Probably the most widely known and used technique. A CAPTCHA is a method to fight spam robots by requiring users to enter a code, often displayed as a distorted image. CAPTCHA is a sure shot method to stop spammers from registering on your site.

 

Spammers and bots cannot tell what letters and numbers there are in a CAPTCHA, therefore stopping them. The only problem with a CAPTCHA is that it is really REALLY annoying for the user.

 

If your website is heavily form based, it will impact the user experience of the website heavily and also might bring down the actual registrations or form submissions on the site.

 

 

Google’s ReCAPTCHA

Google’s ReCAPTCHA might have just solved the user experience problems with the standard Captcha. With ReCAPTCHA, the user need not enter distorted numbers or letters and neither do they need to solve arithmetic. They need just a single click to confirm they are not a robot.

 

So, reCAPTCHA will protect your website from spam with the better user experience. You can try reCAPTCHA here.

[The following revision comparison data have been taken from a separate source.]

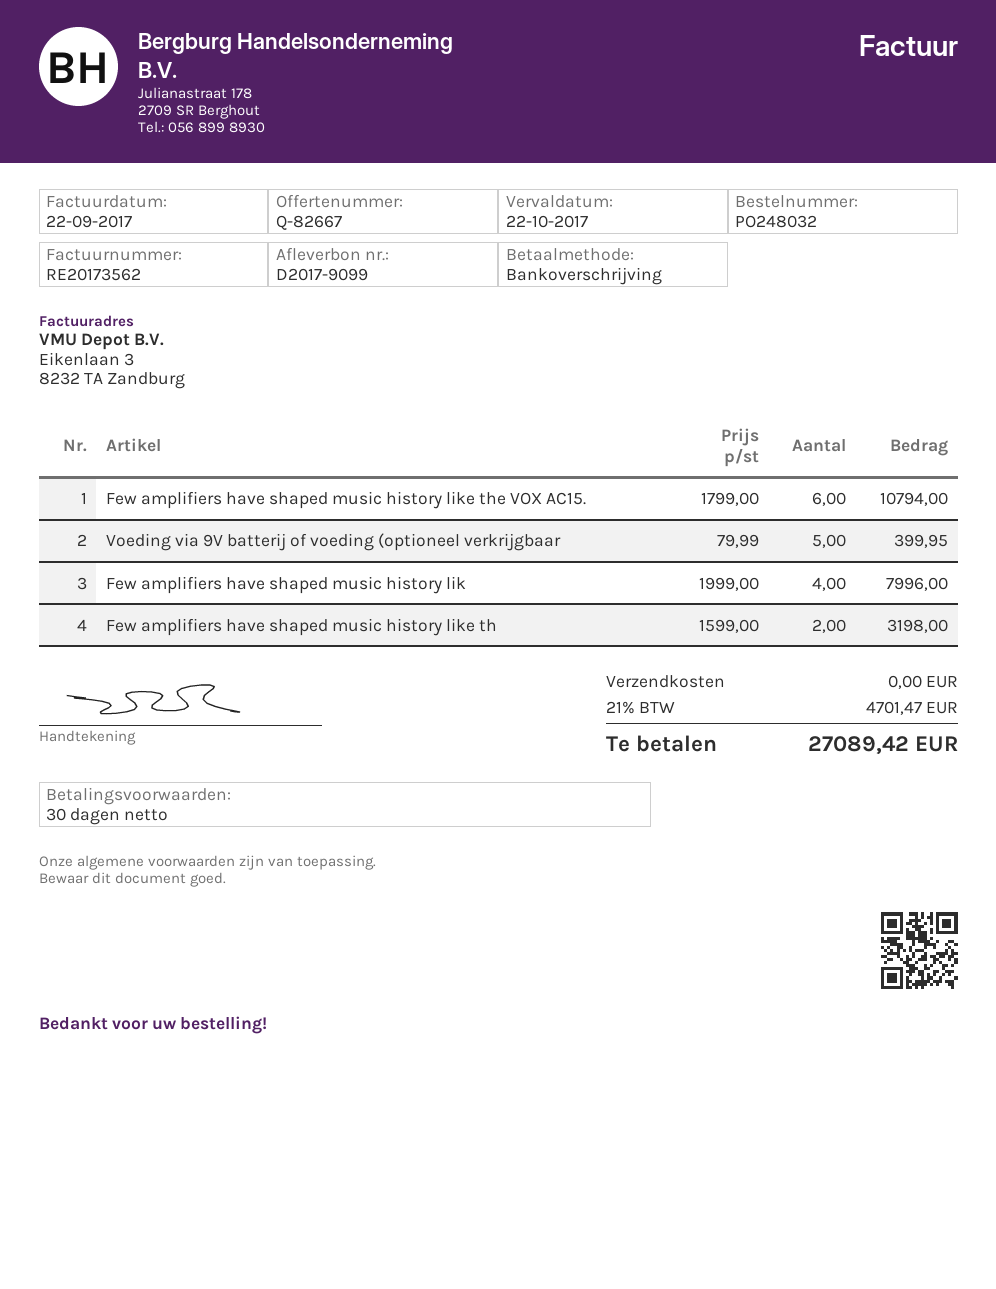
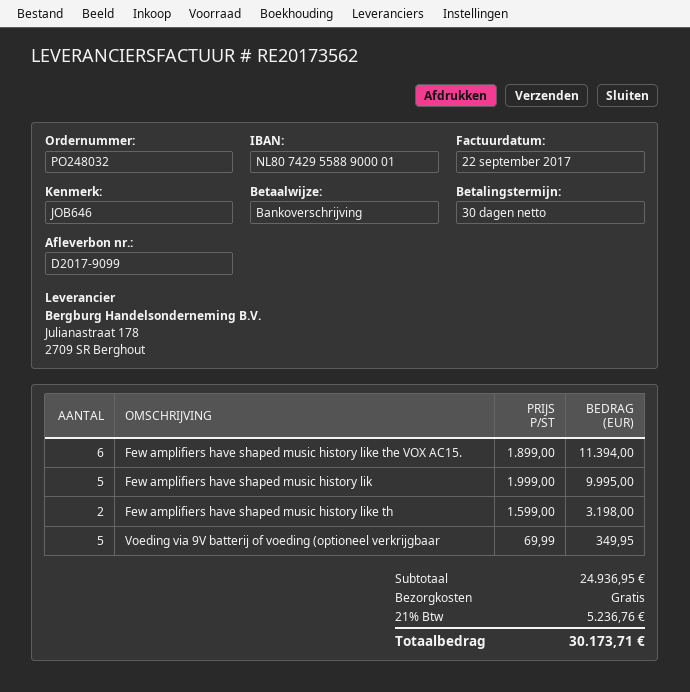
Few amplifiers have shaped music history like the VOX AC15.: 6 x 1799.00 = 10794.00 -> 6 x 1899.00 = 11394.00
Voeding via 9V batterij of voeding (optioneel verkrijgbaar: 5 x 79.99 = 399.95 -> 5 x 69.99 = 349.95
Few amplifiers have shaped music history lik: 4 x 1999.00 = 7996.00 -> 5 x 1999.00 = 9995.00
tax: 21% = 4701.47 -> 21% = 5236.76
total: 27089.42 -> 30173.71

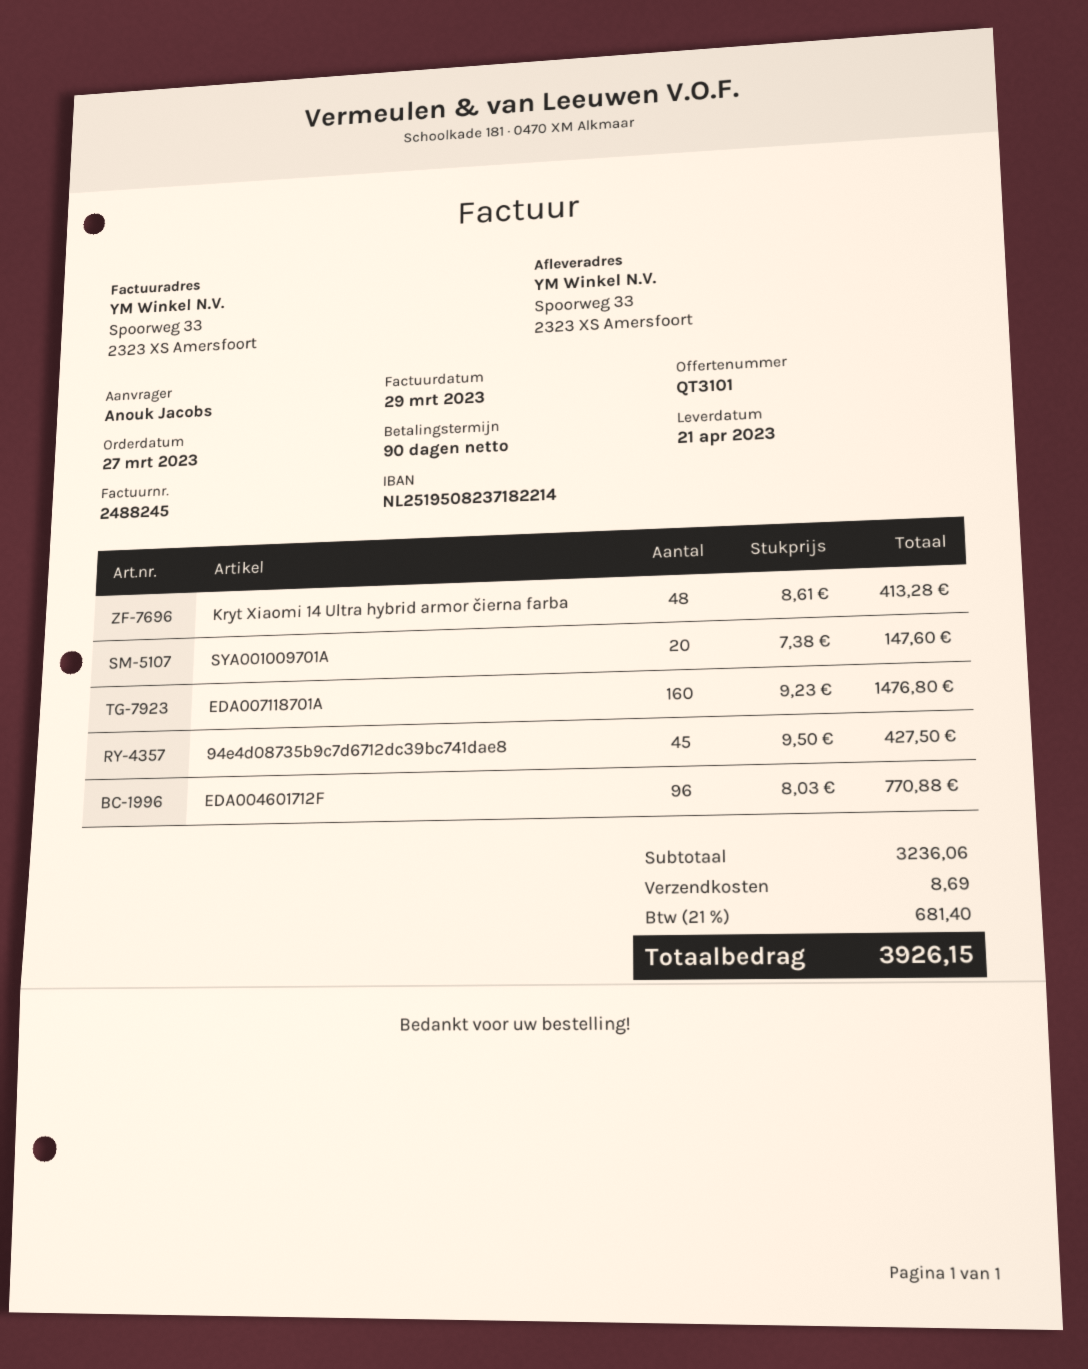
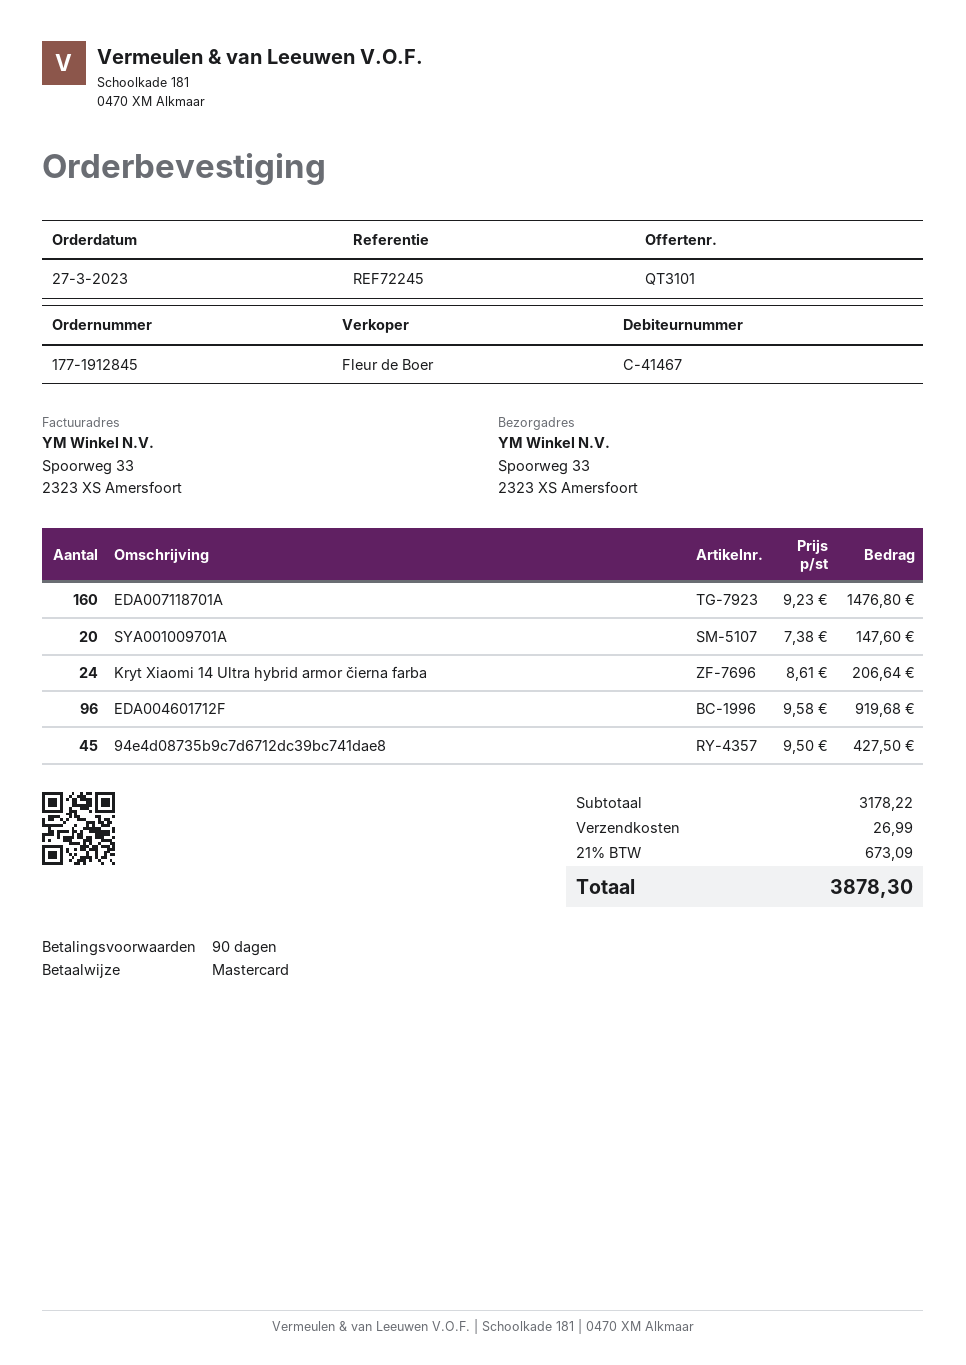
Kryt Xiaomi 14 Ultra hybrid armor čierna farba: 48 x 8.61 = 413.28 -> 24 x 8.61 = 206.64
EDA004601712F: 96 x 8.03 = 770.88 -> 96 x 9.58 = 919.68
subtotal: 3236.06 -> 3178.22
shipping: 8.69 -> 26.99
tax: 21% = 681.40 -> 21% = 673.09
total: 3926.15 -> 3878.30

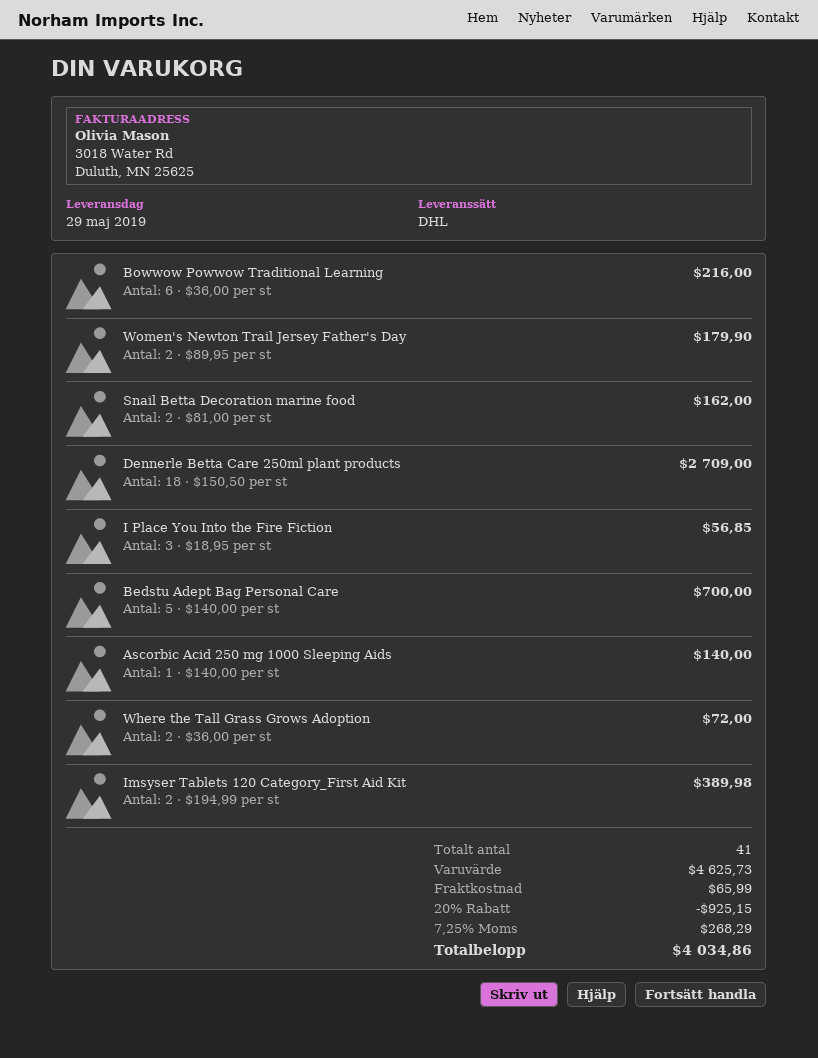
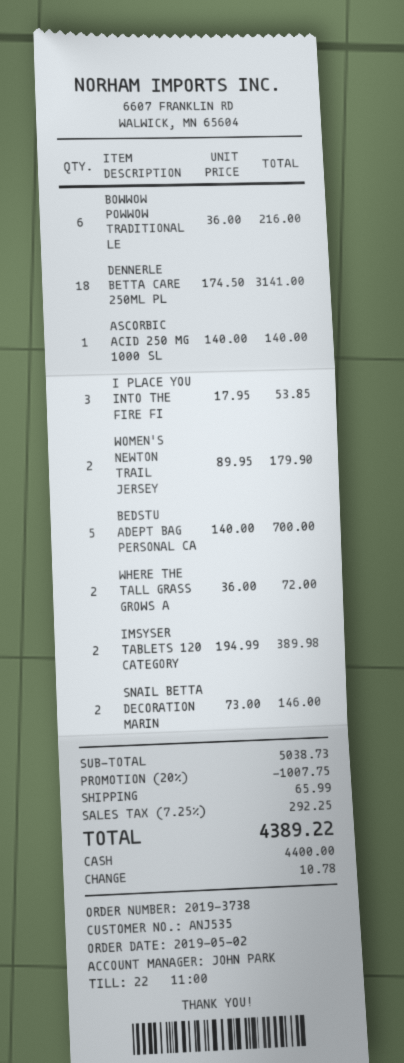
Snail Betta Decoration marine food: 2 x 81.00 = 162.00 -> 2 x 73.00 = 146.00
Dennerle Betta Care 250ml plant products: 18 x 150.50 = 2709.00 -> 18 x 174.50 = 3141.00
I Place You Into the Fire Fiction: 3 x 18.95 = 56.85 -> 3 x 17.95 = 53.85
subtotal: 4625.73 -> 5038.73
discount: 20% = 925.15 -> 20% = 1007.75
tax: 7.25% = 268.29 -> 7.25% = 292.25
total: 4034.86 -> 4389.22

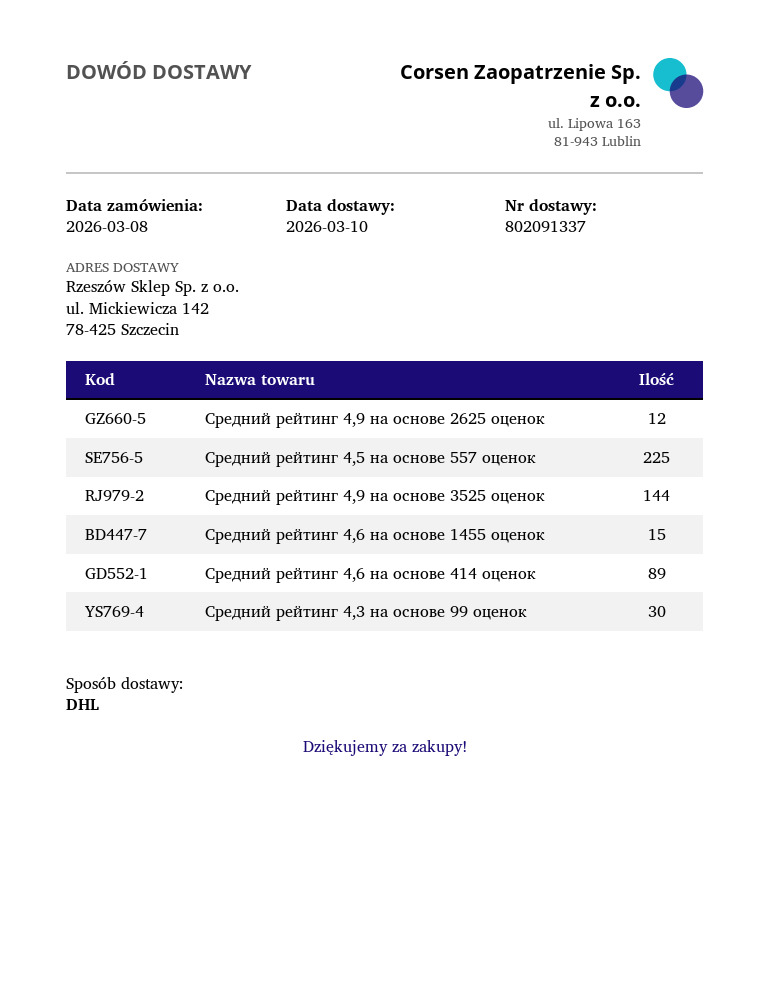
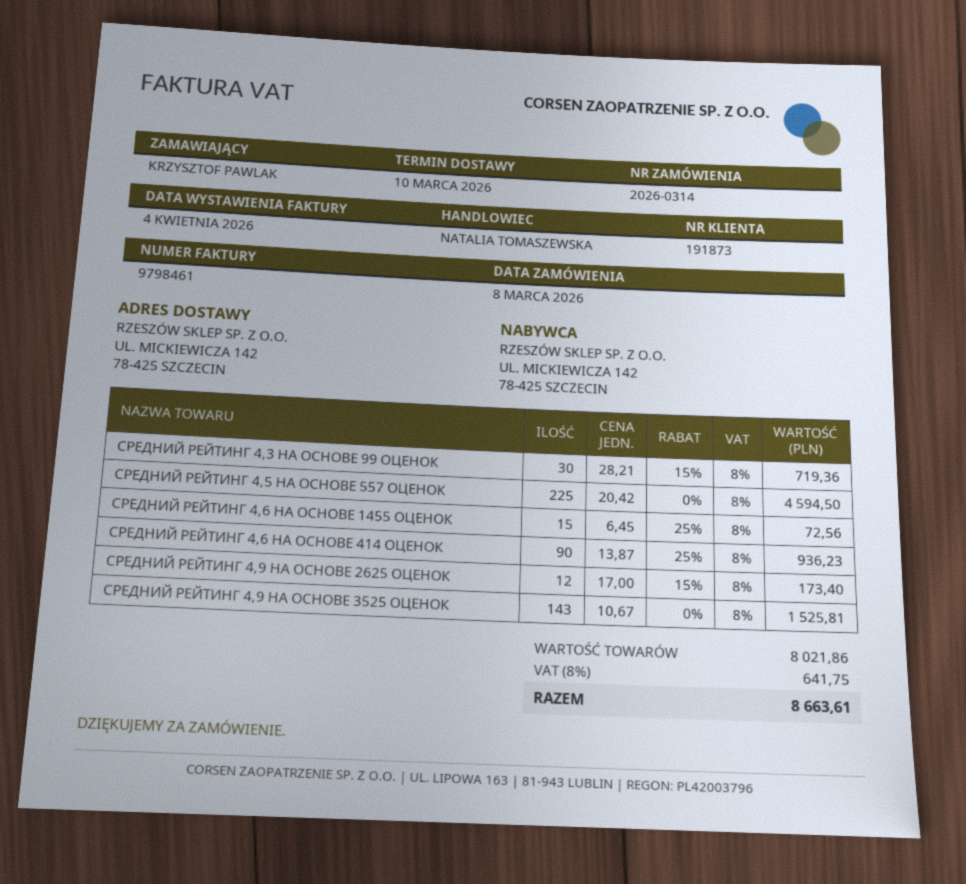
Средний рейтинг 4,9 на основе 3525 оценок: 144 -> 143
Средний рейтинг 4,6 на основе 414 оценок: 89 -> 90

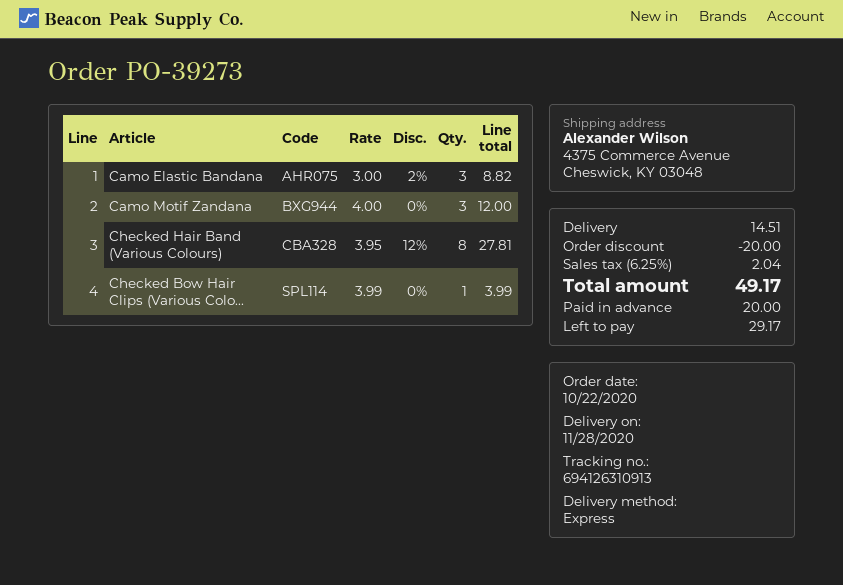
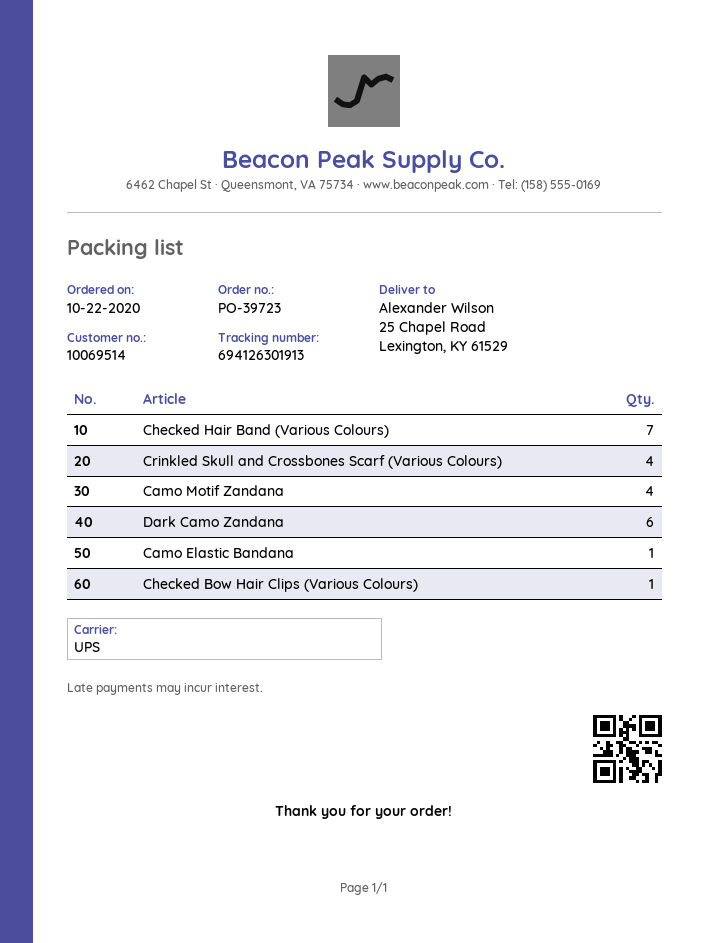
order number: PO-39273 -> PO-39723
shipping method: express -> UPS
tracking number: 694126310913 -> 694126301913
ship to: 4375 Commerce Avenue, Cheswick, KY 03048 -> 25 Chapel Road, Lexington, KY 61529
Camo Elastic Bandana: 3 -> 1
Camo Motif Zandana: 3 -> 4
Checked Hair Band (Various Colours): 8 -> 7
Crinkled Skull and Crossbones Scarf (Various Colours): none -> 4
Dark Camo Zandana: none -> 6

Note that there have been some surfacing arguments about reCAPTCHA that its simplicity makes it more vulnerable to spammers.

 

 

Summary

A programmer or the admin might want to gravitate towards the most technologically sophisticated solution. However, there are many existing ways to counter this problem. Every method has its own advantages and pitfalls. It drills down to the target users of the website and the use case, which should and more often eventually impact the method to be used.